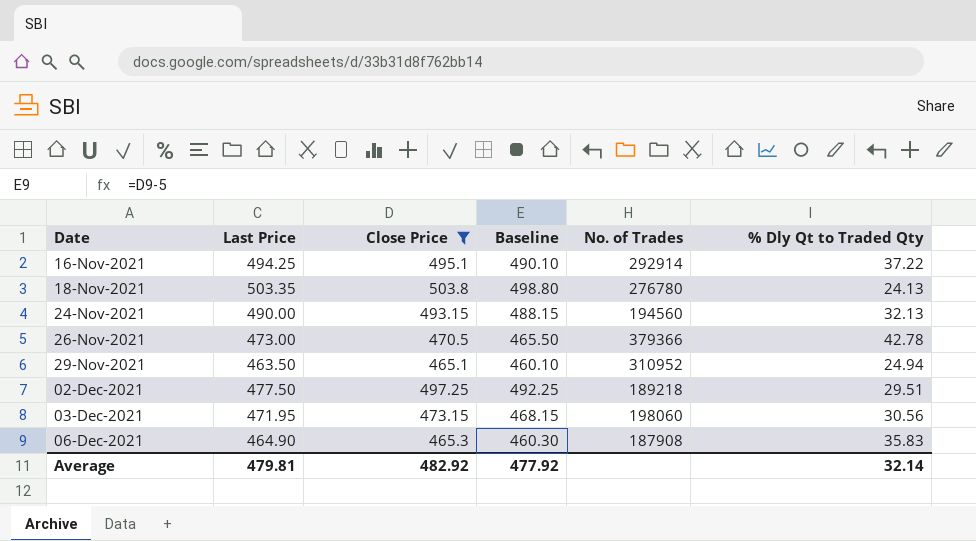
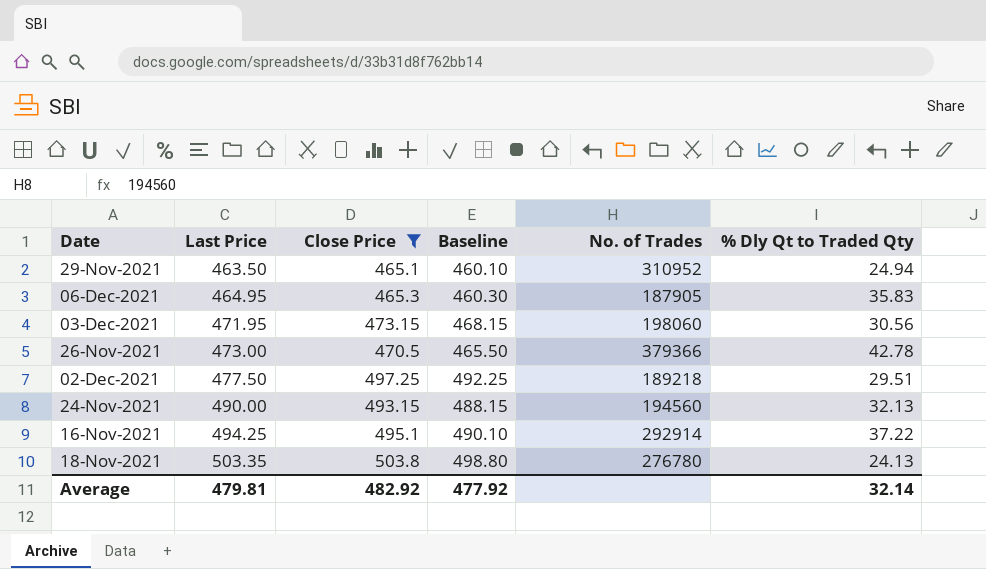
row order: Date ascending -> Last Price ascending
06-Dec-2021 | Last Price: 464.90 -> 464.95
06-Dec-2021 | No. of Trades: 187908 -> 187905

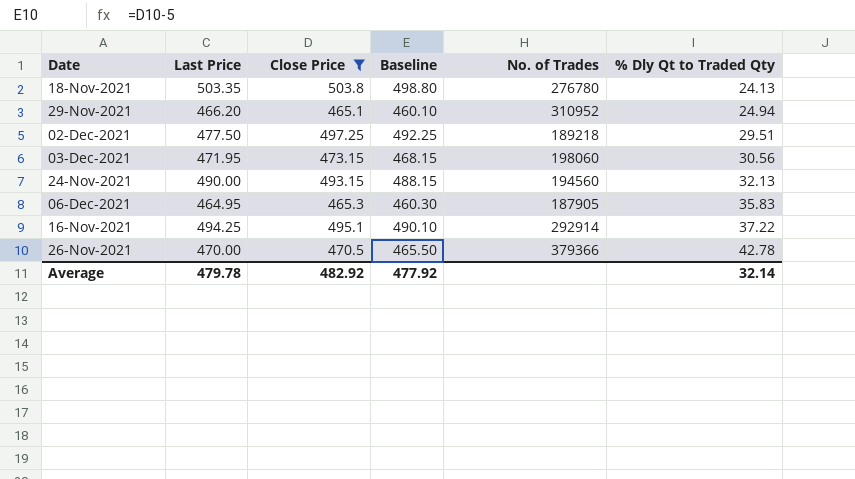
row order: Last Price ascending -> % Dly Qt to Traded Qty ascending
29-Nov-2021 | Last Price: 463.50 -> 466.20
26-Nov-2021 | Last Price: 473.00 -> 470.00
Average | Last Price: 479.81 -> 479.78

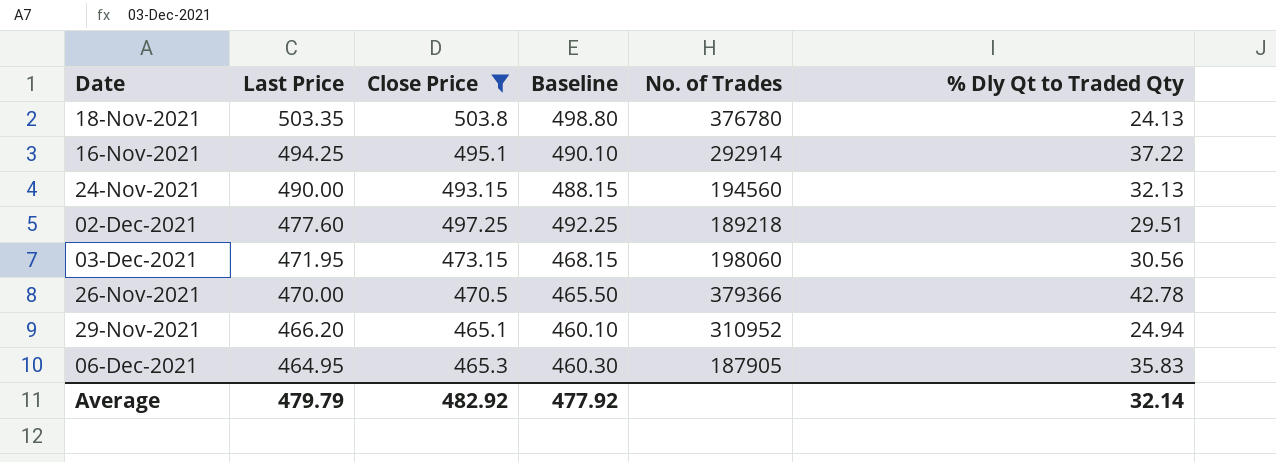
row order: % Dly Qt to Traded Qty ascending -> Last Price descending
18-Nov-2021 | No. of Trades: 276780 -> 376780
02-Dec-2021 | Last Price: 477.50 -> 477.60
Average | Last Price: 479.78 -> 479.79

========

# Exercise aim
Each entry above should be reproduced exactly, with the pictures removed.

# Exercise result
row order: Date ascending -> Last Price ascending
06-Dec-2021 | Last Price: 464.90 -> 464.95
06-Dec-2021 | No. of Trades: 187908 -> 187905

row order: Last Price ascending -> % Dly Qt to Traded Qty ascending
29-Nov-2021 | Last Price: 463.50 -> 466.20
26-Nov-2021 | Last Price: 473.00 -> 470.00
Average | Last Price: 479.81 -> 479.78

row order: % Dly Qt to Traded Qty ascending -> Last Price descending
18-Nov-2021 | No. of Trades: 276780 -> 376780
02-Dec-2021 | Last Price: 477.50 -> 477.60
Average | Last Price: 479.78 -> 479.79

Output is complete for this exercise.